→ What you should do
Scan the records for lines holding "HTML". Say how many there are and give nothing else.
[Opening Input data section]
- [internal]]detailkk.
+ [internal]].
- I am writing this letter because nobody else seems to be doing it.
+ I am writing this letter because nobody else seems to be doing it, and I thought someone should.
[Closing Input data section]
[Opening Input data section]
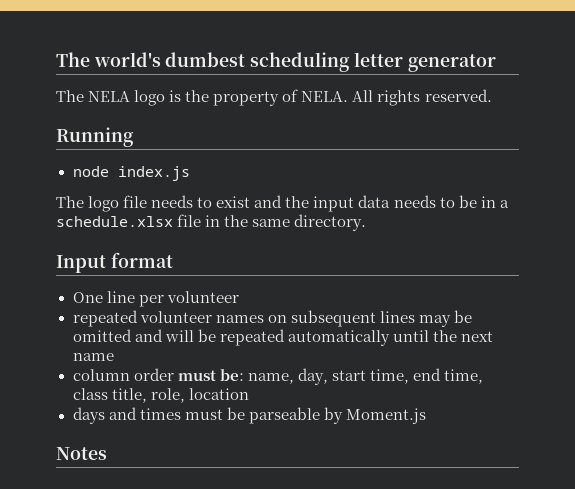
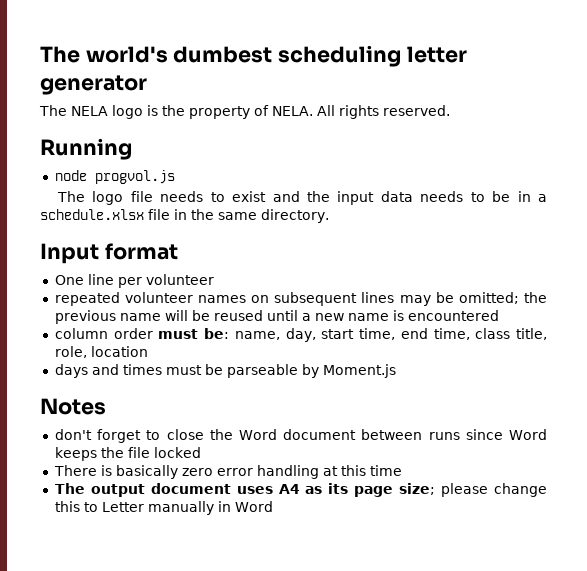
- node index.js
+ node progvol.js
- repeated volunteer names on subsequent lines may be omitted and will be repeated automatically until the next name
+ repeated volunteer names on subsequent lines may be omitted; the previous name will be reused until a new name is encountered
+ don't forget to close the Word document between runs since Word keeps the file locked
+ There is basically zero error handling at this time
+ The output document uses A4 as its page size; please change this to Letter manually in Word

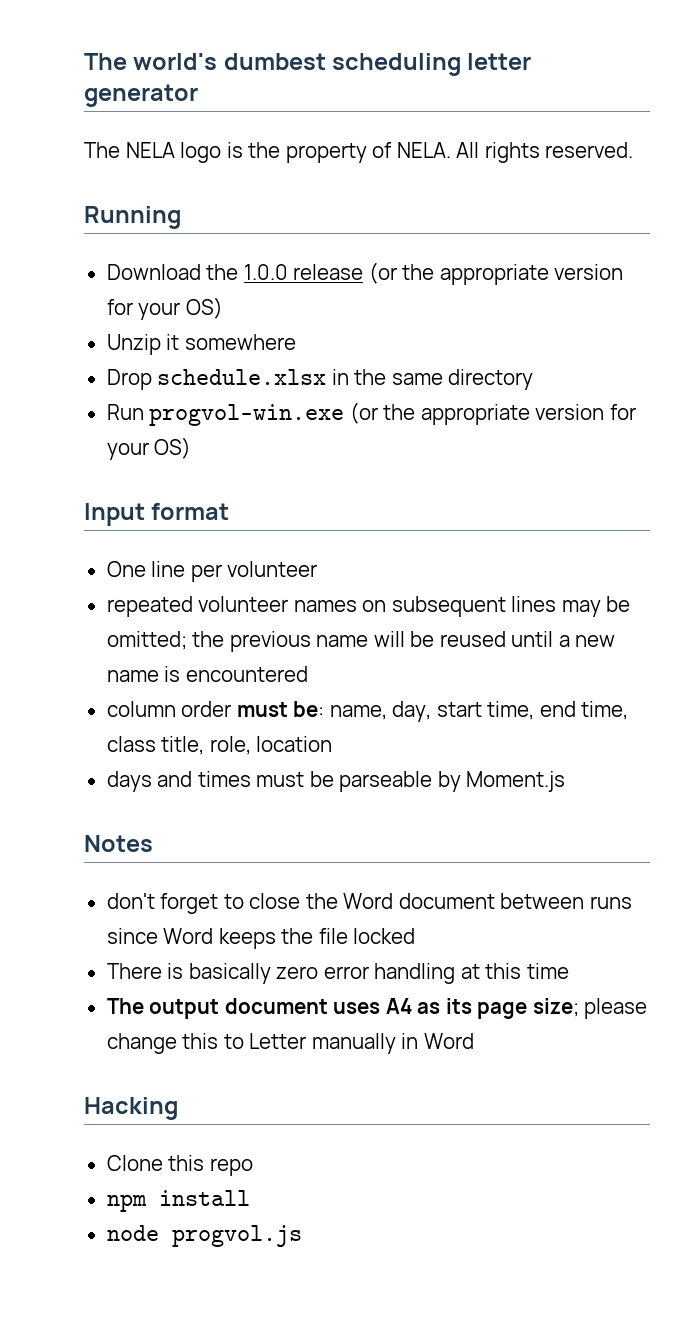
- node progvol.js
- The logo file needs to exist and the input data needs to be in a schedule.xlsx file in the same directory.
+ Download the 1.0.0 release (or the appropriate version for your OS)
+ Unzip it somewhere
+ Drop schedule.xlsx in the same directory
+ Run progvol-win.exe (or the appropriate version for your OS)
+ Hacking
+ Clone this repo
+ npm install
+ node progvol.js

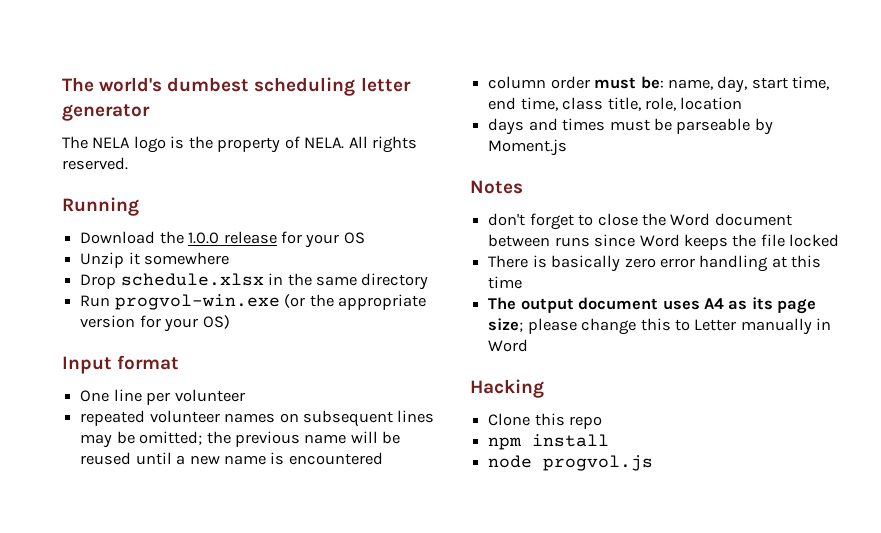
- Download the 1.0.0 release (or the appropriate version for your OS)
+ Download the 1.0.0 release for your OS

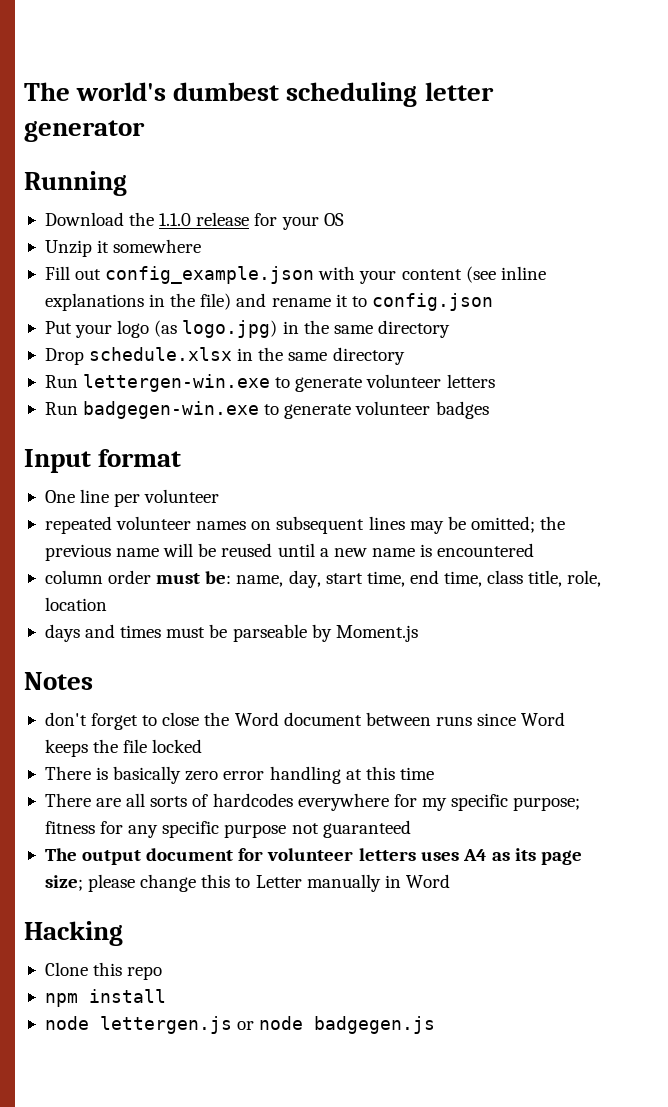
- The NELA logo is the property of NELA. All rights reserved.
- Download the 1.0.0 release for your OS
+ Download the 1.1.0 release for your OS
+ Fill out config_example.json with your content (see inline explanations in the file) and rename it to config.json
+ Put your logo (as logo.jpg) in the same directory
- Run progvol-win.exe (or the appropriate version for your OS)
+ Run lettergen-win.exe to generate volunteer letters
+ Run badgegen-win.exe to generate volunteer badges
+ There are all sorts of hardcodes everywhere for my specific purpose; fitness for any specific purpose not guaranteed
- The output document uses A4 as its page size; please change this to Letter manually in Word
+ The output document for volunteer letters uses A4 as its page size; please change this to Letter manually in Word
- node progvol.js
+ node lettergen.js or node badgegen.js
[Closing Input data section]
[Opening Input data section]
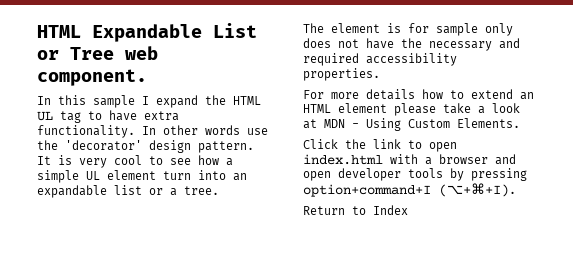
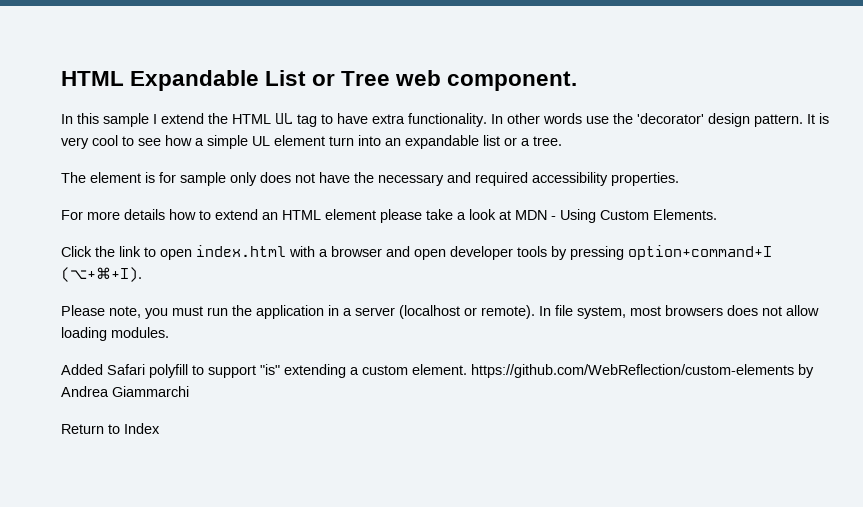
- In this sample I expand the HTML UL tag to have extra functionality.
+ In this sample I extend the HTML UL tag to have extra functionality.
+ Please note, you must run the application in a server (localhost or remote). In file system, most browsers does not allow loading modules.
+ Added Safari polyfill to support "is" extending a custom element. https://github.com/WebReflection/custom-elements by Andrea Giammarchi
[Closing Input data section]
→ Written response
2